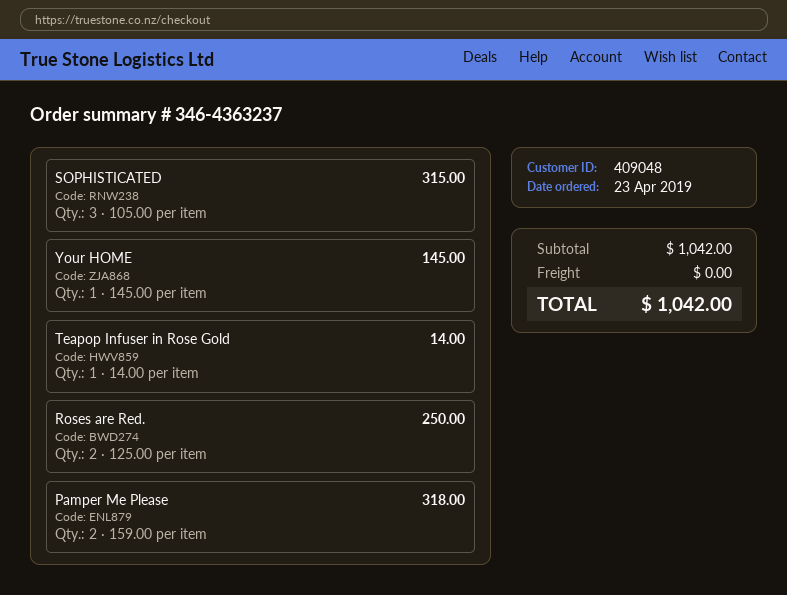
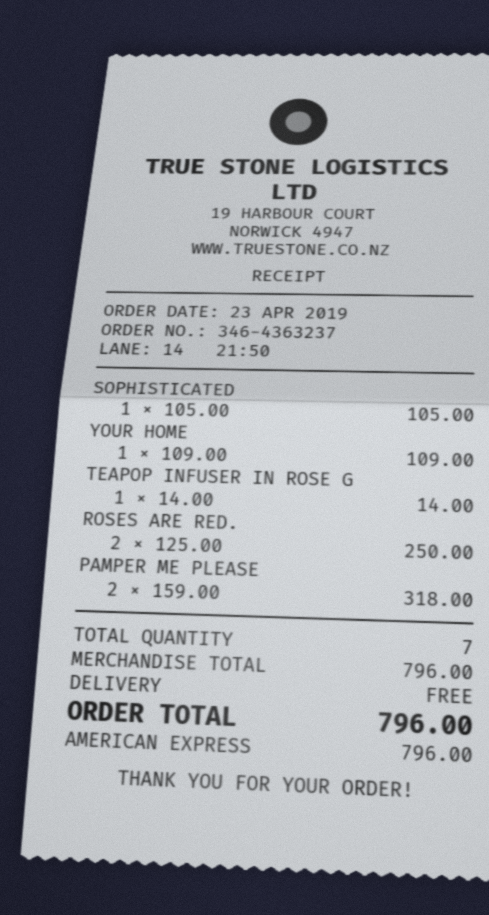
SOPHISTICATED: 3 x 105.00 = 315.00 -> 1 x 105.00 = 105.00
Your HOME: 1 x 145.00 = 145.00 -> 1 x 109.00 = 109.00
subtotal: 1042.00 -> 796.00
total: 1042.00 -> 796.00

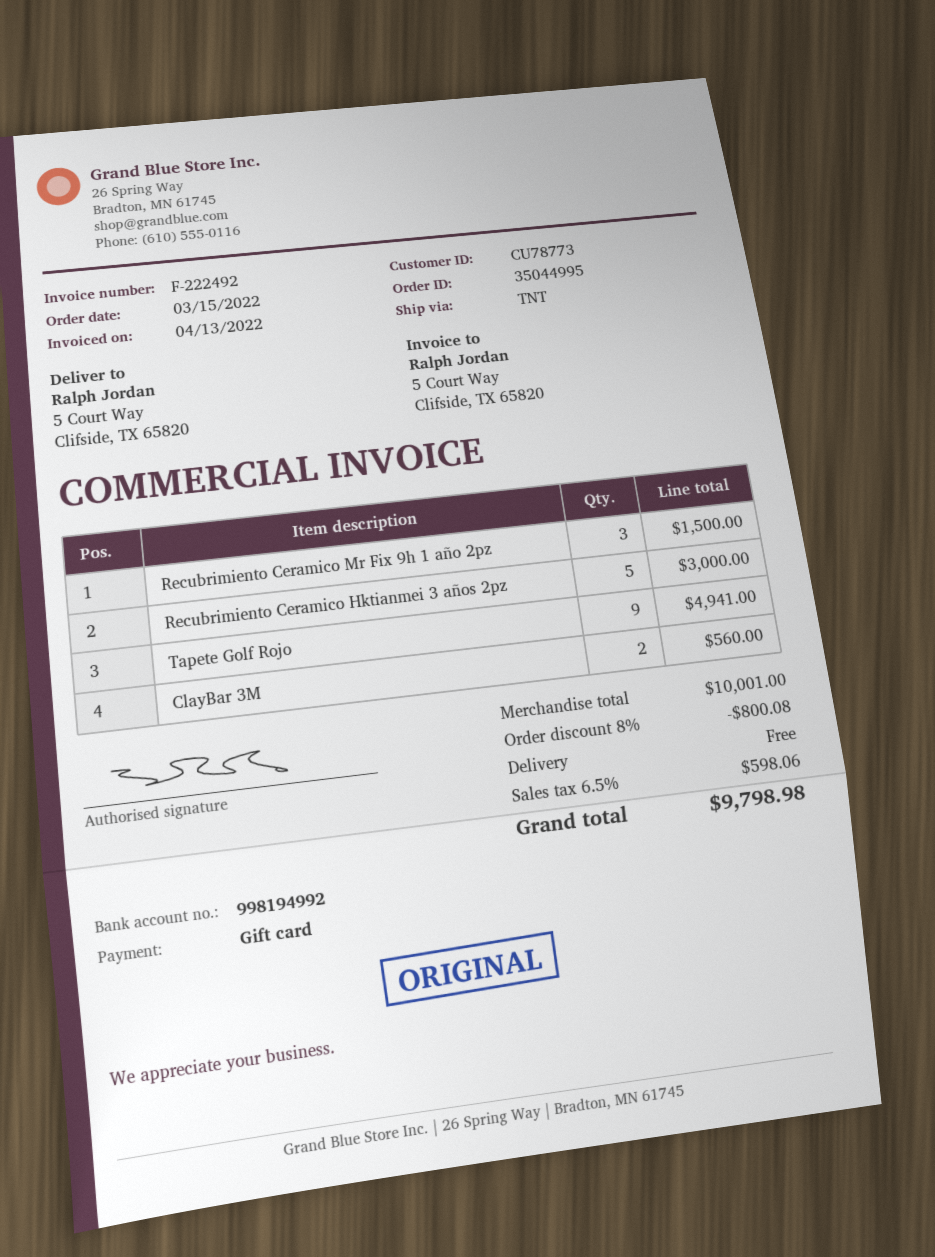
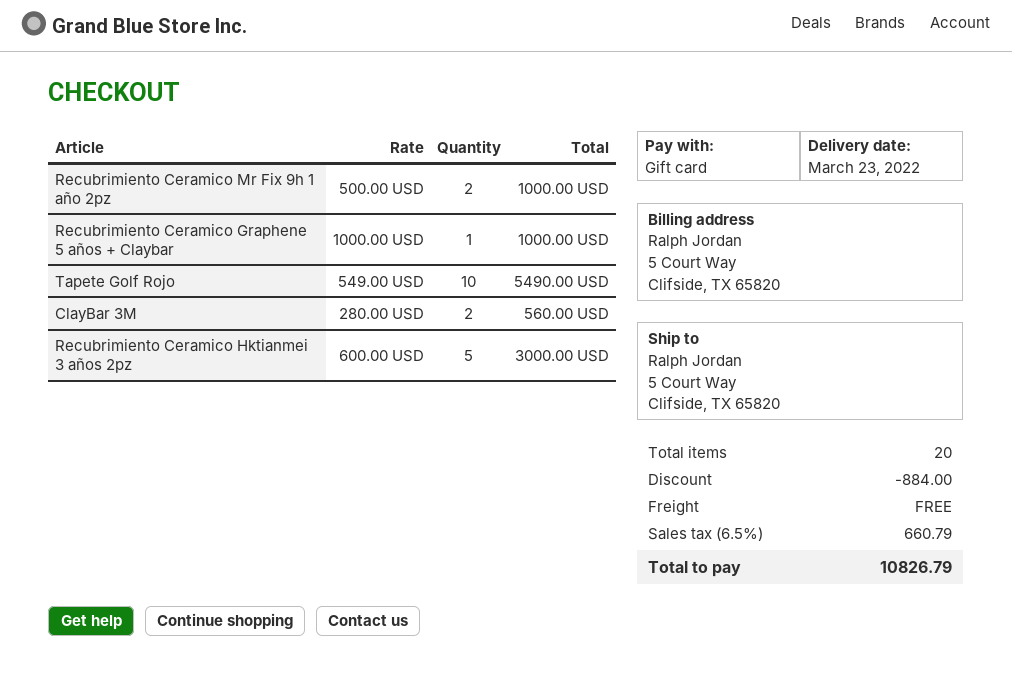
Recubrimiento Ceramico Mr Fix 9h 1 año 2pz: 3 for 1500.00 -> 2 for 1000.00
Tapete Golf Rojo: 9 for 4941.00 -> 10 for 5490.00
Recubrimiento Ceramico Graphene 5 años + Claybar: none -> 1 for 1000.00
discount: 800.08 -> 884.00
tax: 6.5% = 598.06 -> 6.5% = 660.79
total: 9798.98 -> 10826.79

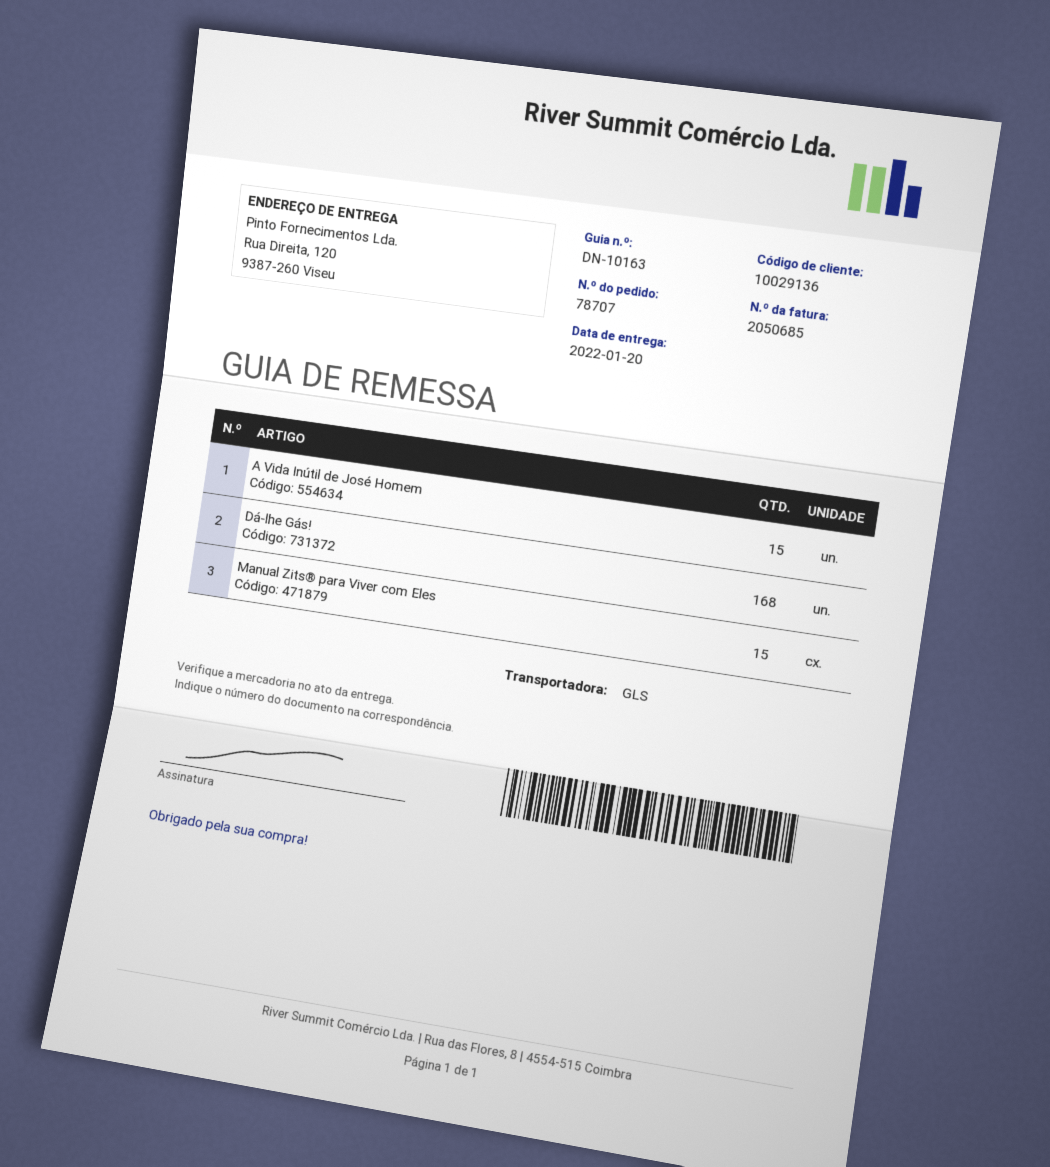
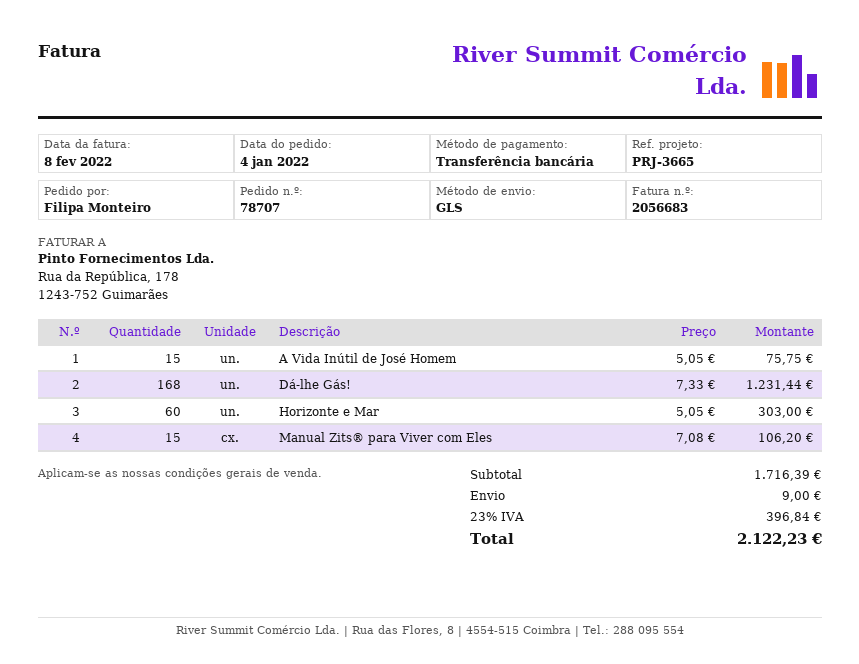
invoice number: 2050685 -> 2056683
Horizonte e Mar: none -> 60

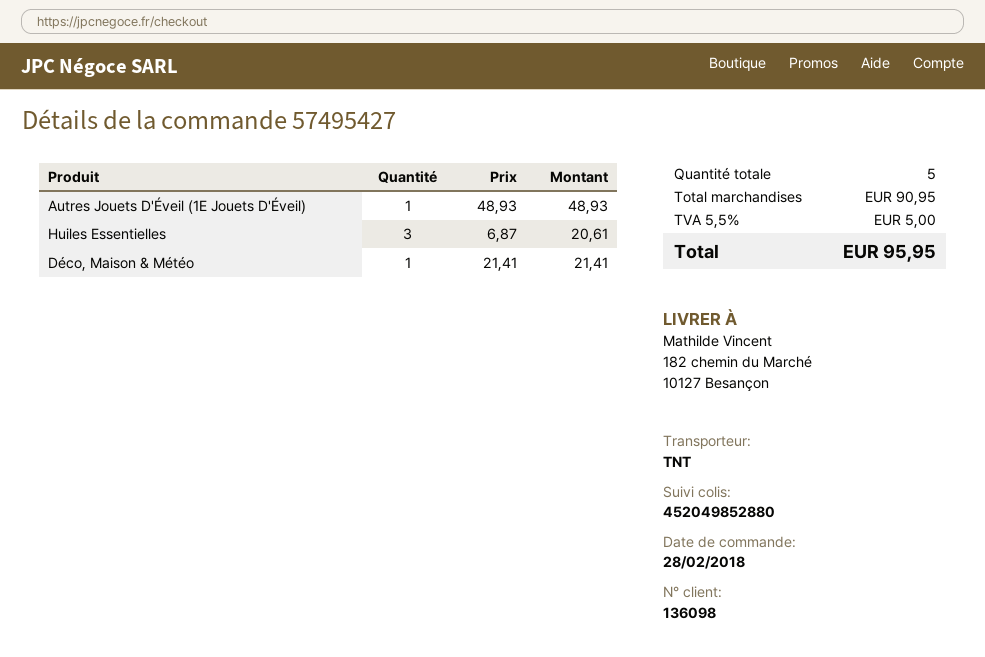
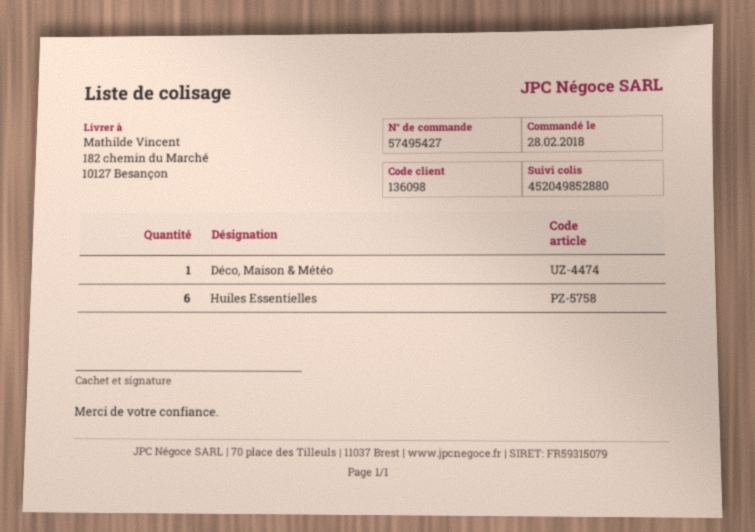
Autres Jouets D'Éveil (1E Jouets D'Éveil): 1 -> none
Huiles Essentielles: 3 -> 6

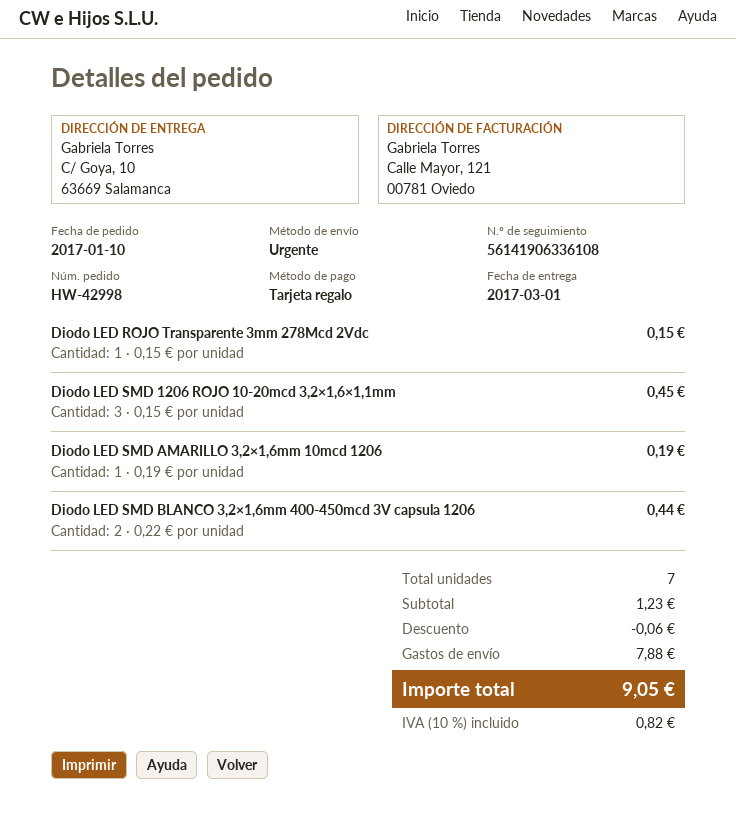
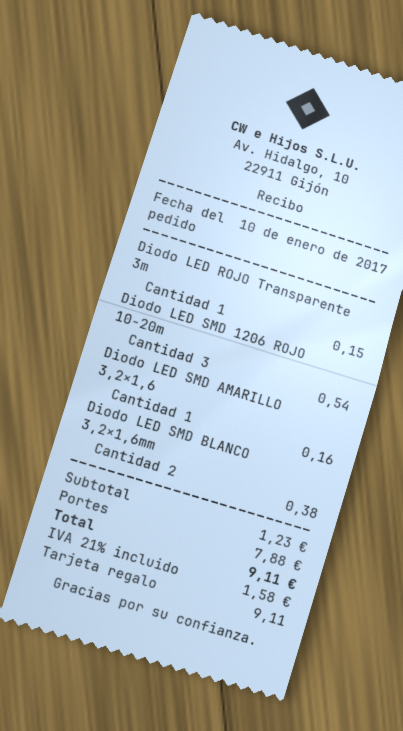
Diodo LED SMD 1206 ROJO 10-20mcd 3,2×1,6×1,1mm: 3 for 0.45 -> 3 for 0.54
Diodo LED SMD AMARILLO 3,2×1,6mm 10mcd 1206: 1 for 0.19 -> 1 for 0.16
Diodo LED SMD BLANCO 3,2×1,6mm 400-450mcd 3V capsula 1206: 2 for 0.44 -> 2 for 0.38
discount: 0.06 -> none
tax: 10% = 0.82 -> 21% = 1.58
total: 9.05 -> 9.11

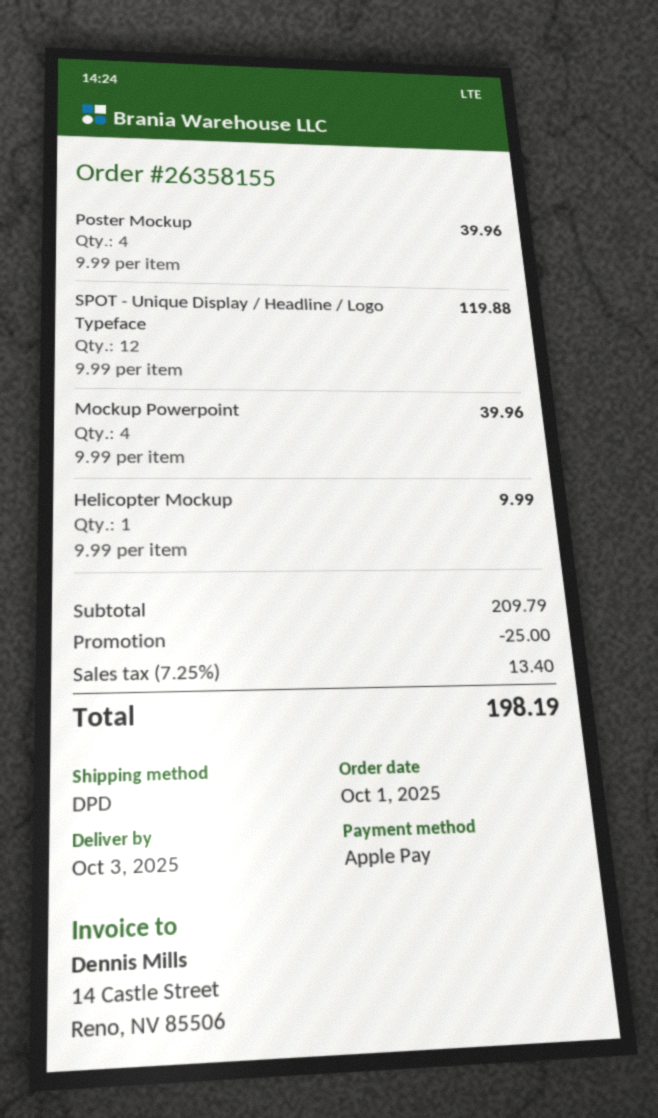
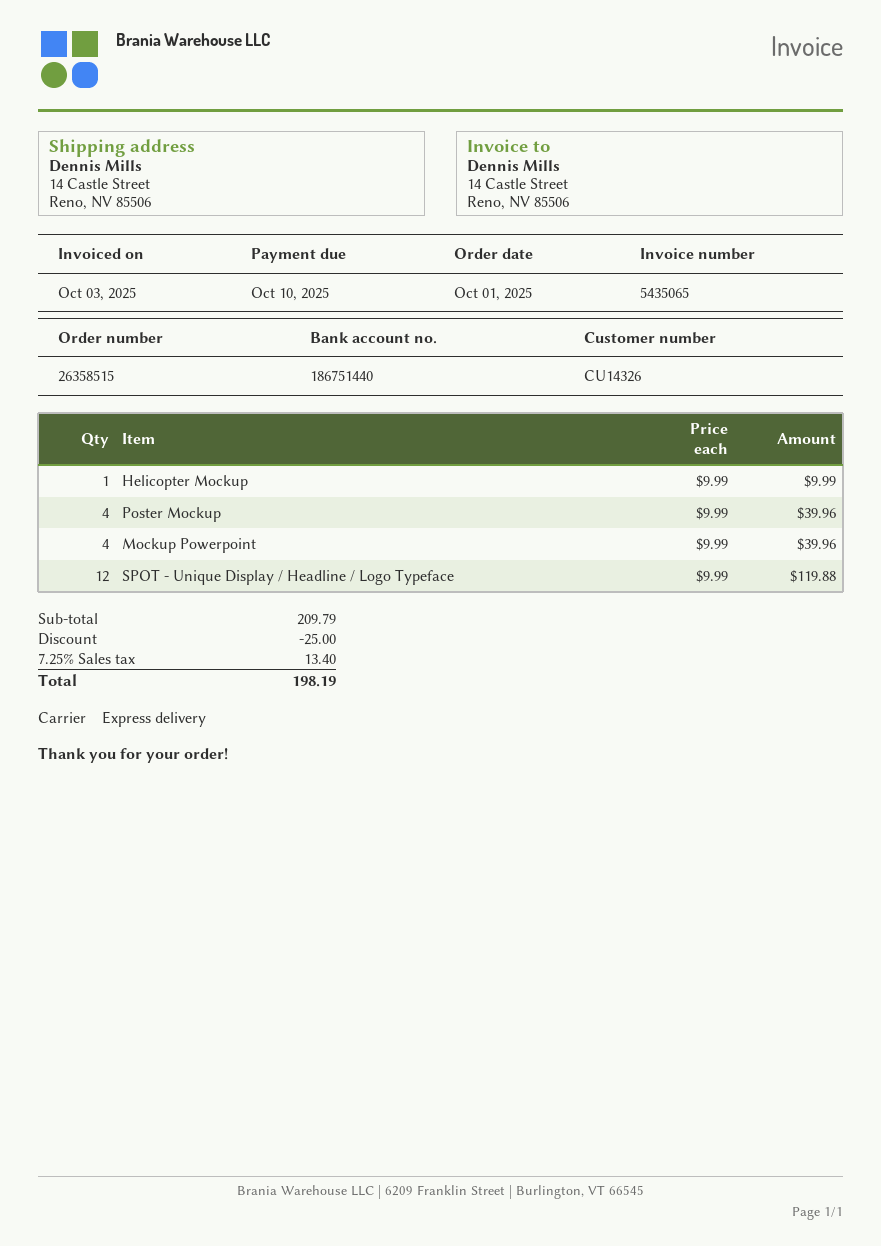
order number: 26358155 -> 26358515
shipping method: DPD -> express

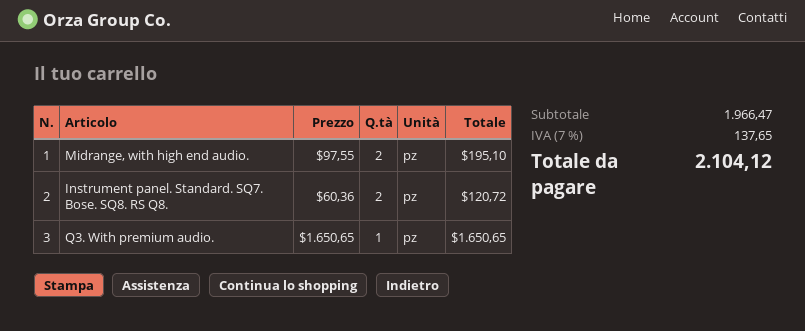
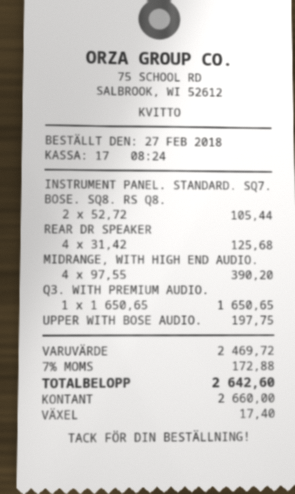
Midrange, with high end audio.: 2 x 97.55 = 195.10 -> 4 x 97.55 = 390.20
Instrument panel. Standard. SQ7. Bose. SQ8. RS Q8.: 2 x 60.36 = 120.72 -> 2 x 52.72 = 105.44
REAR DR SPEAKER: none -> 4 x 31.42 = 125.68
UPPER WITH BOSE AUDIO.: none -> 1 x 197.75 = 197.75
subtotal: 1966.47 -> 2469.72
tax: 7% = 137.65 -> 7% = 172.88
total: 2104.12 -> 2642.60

### [DIRECTIONS]
Output the listing word for word. Drop the pictures.

### [ANSWER BOX]
SOPHISTICATED: 3 x 105.00 = 315.00 -> 1 x 105.00 = 105.00
Your HOME: 1 x 145.00 = 145.00 -> 1 x 109.00 = 109.00
subtotal: 1042.00 -> 796.00
total: 1042.00 -> 796.00

Recubrimiento Ceramico Mr Fix 9h 1 año 2pz: 3 for 1500.00 -> 2 for 1000.00
Tapete Golf Rojo: 9 for 4941.00 -> 10 for 5490.00
Recubrimiento Ceramico Graphene 5 años + Claybar: none -> 1 for 1000.00
discount: 800.08 -> 884.00
tax: 6.5% = 598.06 -> 6.5% = 660.79
total: 9798.98 -> 10826.79

invoice number: 2050685 -> 2056683
Horizonte e Mar: none -> 60

Autres Jouets D'Éveil (1E Jouets D'Éveil): 1 -> none
Huiles Essentielles: 3 -> 6

Diodo LED SMD 1206 ROJO 10-20mcd 3,2×1,6×1,1mm: 3 for 0.45 -> 3 for 0.54
Diodo LED SMD AMARILLO 3,2×1,6mm 10mcd 1206: 1 for 0.19 -> 1 for 0.16
Diodo LED SMD BLANCO 3,2×1,6mm 400-450mcd 3V capsula 1206: 2 for 0.44 -> 2 for 0.38
discount: 0.06 -> none
tax: 10% = 0.82 -> 21% = 1.58
total: 9.05 -> 9.11

order number: 26358155 -> 26358515
shipping method: DPD -> express

Midrange, with high end audio.: 2 x 97.55 = 195.10 -> 4 x 97.55 = 390.20
Instrument panel. Standard. SQ7. Bose. SQ8. RS Q8.: 2 x 60.36 = 120.72 -> 2 x 52.72 = 105.44
REAR DR SPEAKER: none -> 4 x 31.42 = 125.68
UPPER WITH BOSE AUDIO.: none -> 1 x 197.75 = 197.75
subtotal: 1966.47 -> 2469.72
tax: 7% = 137.65 -> 7% = 172.88
total: 2104.12 -> 2642.60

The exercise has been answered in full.